Change detection data
'''
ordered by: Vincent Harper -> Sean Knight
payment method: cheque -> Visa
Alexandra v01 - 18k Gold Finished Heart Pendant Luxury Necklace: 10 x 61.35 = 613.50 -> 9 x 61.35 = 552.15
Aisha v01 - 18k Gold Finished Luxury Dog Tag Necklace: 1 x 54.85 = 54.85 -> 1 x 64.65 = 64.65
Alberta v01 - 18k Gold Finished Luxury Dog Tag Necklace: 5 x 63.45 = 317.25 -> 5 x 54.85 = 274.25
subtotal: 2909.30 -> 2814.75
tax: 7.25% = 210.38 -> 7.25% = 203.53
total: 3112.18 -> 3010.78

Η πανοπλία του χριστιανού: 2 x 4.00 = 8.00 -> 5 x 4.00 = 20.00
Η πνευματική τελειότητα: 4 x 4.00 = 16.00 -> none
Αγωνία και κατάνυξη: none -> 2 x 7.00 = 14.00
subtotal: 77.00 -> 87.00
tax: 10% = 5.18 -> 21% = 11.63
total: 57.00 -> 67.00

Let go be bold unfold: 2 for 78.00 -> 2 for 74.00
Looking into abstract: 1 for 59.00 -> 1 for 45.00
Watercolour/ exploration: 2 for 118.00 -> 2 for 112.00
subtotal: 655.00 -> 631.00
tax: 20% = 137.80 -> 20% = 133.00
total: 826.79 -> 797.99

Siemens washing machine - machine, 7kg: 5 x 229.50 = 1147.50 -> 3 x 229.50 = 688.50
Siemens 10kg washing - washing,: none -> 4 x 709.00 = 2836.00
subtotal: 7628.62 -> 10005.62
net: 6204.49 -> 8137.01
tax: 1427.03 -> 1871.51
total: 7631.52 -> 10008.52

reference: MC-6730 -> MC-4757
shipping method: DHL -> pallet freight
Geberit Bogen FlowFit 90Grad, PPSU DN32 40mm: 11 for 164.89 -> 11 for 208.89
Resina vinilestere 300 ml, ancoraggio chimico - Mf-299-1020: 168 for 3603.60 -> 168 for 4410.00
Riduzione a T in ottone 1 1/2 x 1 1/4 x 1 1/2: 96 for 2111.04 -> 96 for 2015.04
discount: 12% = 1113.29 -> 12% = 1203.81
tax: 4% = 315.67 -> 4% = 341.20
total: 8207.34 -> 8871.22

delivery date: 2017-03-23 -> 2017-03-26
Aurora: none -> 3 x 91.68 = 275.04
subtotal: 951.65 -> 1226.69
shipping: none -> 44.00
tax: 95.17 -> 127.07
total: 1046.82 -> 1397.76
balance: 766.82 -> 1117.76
'''
● **Your objective**: Restate word for word only the lines above from the line containing "Watercolour/ exploration: 2" to the line containing "Geberit Bogen FlowFit", both of them included.

● **Exercise result**:
Watercolour/ exploration: 2 for 118.00 -> 2 for 112.00
subtotal: 655.00 -> 631.00
tax: 20% = 137.80 -> 20% = 133.00
total: 826.79 -> 797.99

Siemens washing machine - machine, 7kg: 5 x 229.50 = 1147.50 -> 3 x 229.50 = 688.50
Siemens 10kg washing - washing,: none -> 4 x 709.00 = 2836.00
subtotal: 7628.62 -> 10005.62
net: 6204.49 -> 8137.01
tax: 1427.03 -> 1871.51
total: 7631.52 -> 10008.52

reference: MC-6730 -> MC-4757
shipping method: DHL -> pallet freight
Geberit Bogen FlowFit 90Grad, PPSU DN32 40mm: 11 for 164.89 -> 11 for 208.89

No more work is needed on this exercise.